Remember 1997 – Remember Michael Portillo – -Remember he would have still been an MP under PR.
And no, it does not increase involvement. The UK has higher turn out than PR European countries and much more than the MEP elections. It just takes the power to appoint and dismiss the local candidtae away from the local people.
Democracy is as much about giving people you do not like a good hiding as it is about voting people in. Don’t stop people being able to do that.
Wednesday 10 February 2010 at 9:20 am
Voting is stupid.
Give me a benevolent dictator any day.
Wednesday 10 February 2010 at 10:51 am
Reading this you are clearly concerned about the threat they pose.
Lethal those Lib Dems.
Wednesday 10 February 2010 at 12:46 pm
‘Stuart – Ir’s the correct policies that produce positive outcomes, not the electoral system. Conflating economic outcomes with the electoral system reminds me of David Owen’s claim, after he defected to the SDP, that if we adopted West Germany’s electoral system we would emulate their economic success!’

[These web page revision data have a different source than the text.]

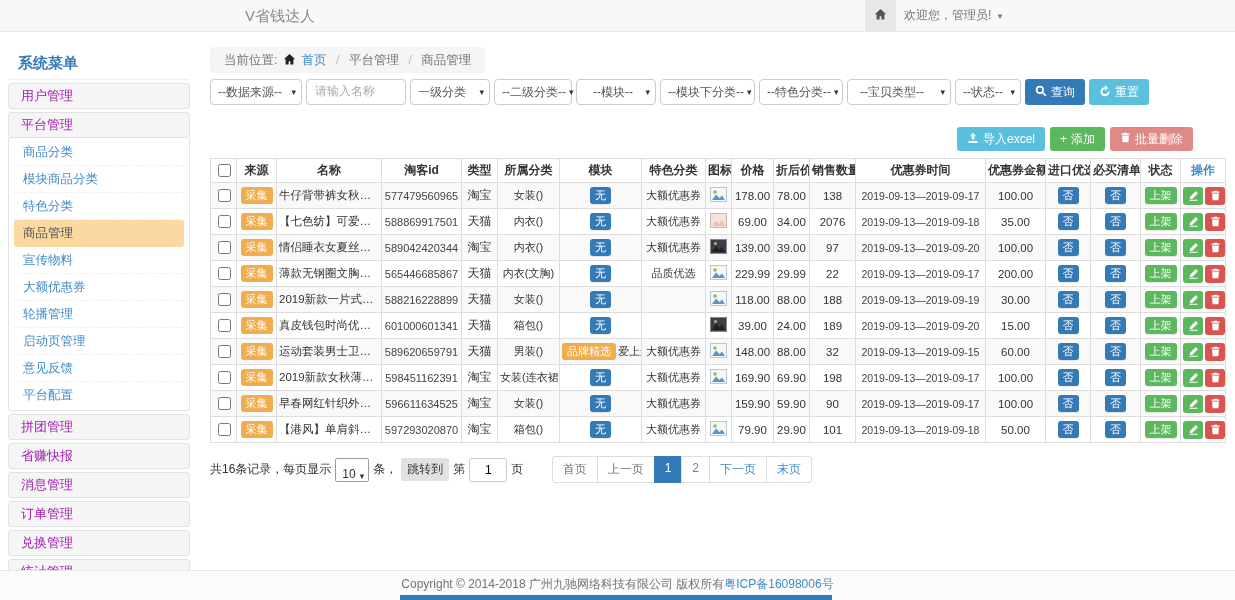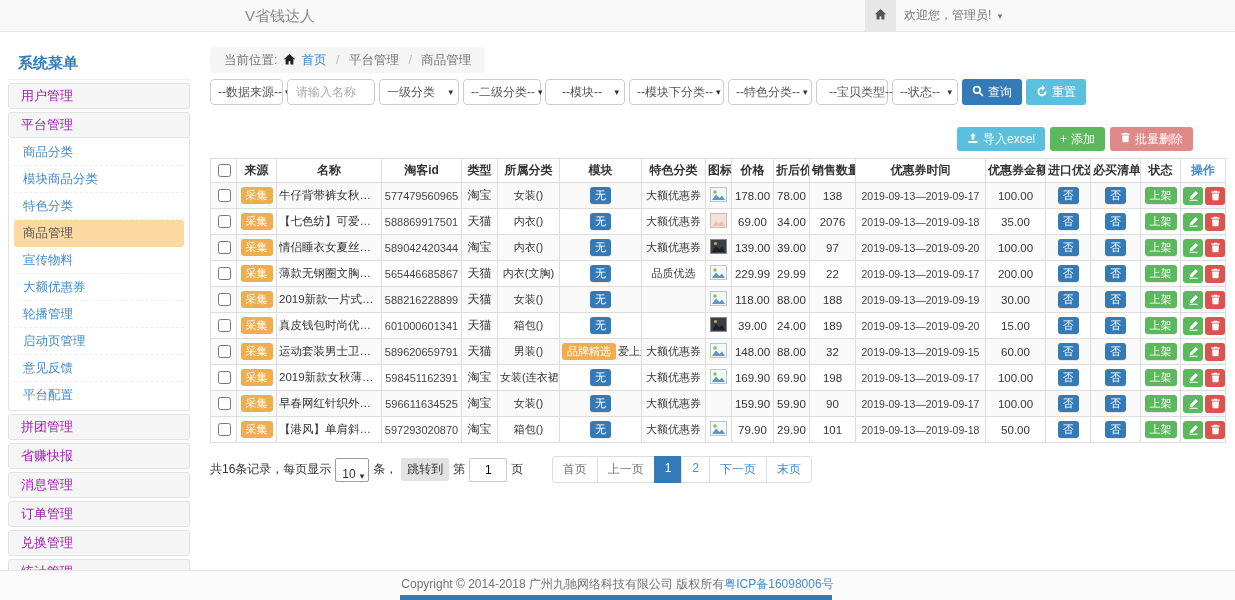--- a/index.html
+++ b/index.html
@@ -129,46 +129,46 @@
           <path d="M8 1.2L1 7.6h2.2V14h3.7v-3.9h2.2V14h3.7V7.6H15L8 1.2z"></path>
         </svg></span>
     <a>首页</a>
     <span class="bc-sep">/</span>
     <span>平台管理</span>
     <span class="bc-sep">/</span>
     <span>商品管理</span>
   </div>
 
   <div class="filter-row" id="filter-row">
-      <div class="fselect" style="width: 73px;">
+      <div class="fselect" style="width: 92px;">
         <span>--数据来源--</span>
         <span class="caret">▾</span>
       </div>
-      <input class="finput" placeholder="请输入名称" style="width: 88px;">
+      <input class="finput" placeholder="请输入名称" style="width: 100px; font-family: Liberation Mono, monospace;">
       <div class="fselect" style="width: 80px;">
         <span>一级分类</span>
         <span class="caret">▾</span>
       </div>
       <div class="fselect" style="width: 78px;">
         <span>--二级分类--</span>
         <span class="caret">▾</span>
       </div>
       <div class="fselect" style="width: 80px; padding-left: 16px;">
         <span>--模块--</span>
         <span class="caret">▾</span>
       </div>
       <div class="fselect" style="width: 95px;">
         <span>--模块下分类--</span>
         <span class="caret">▾</span>
       </div>
       <div class="fselect" style="width: 84px;">
         <span>--特色分类--</span>
         <span class="caret">▾</span>
       </div>
-      <div class="fselect" style="width: 72px; padding-left: 12px;">
+      <div class="fselect" style="width: 104px; padding-left: 12px;">
         <span>--宝贝类型--</span>
         <span class="caret">▾</span>
       </div>
       <div class="fselect" style="width: 66px;">
         <span>--状态--</span>
         <span class="caret">▾</span>
       </div>
       <button class="btn btn-primary">
         <span><svg width="12" height="12" viewBox="0 0 16 16" fill="none" stroke="currentColor" stroke-width="2.2">
             <circle cx="6.5" cy="6.5" r="4.3"></circle>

Tom: you have missed the point. The political science evidence shows that electoral systems have a strong effect on the left-right composition of governments and thereby on the kind of policies which get adopted. PR systems generate more years of centre-left government than majoritarian systems and hence more centre-left policy stances over the long haul.
Wednesday 10 February 2010 at 12:55 pm
First I fully respect Mike and Walter’s viewpoint and the points raised in favour of FPP are certainly valid.
The problems with FPP are very many and some become greater with more viable parties standing for election at each constituency.
I live in Hove & Portslade and we have four candidates that are viable to win for Labour, Conservative, Lib Dems and the Greens. In fact this story is true of the constituencies that make up Brighton & Hove.
It is very possible that the victors in these constituencies will win with just 25% of the vote. I think it really is difficult for these victors to be considered representative.
I do feel that the situation in the Brighton & Hove constituencies will become more common throughout the UK in the coming years.
We are sailing now towards a hung parliament. I feel this will become more common in future because the major political parties are presenting themselves as parties of the centre, not class based parties as before.
We need an electoral system that deals with close election results, not one that becomes dysfunctional when they happen.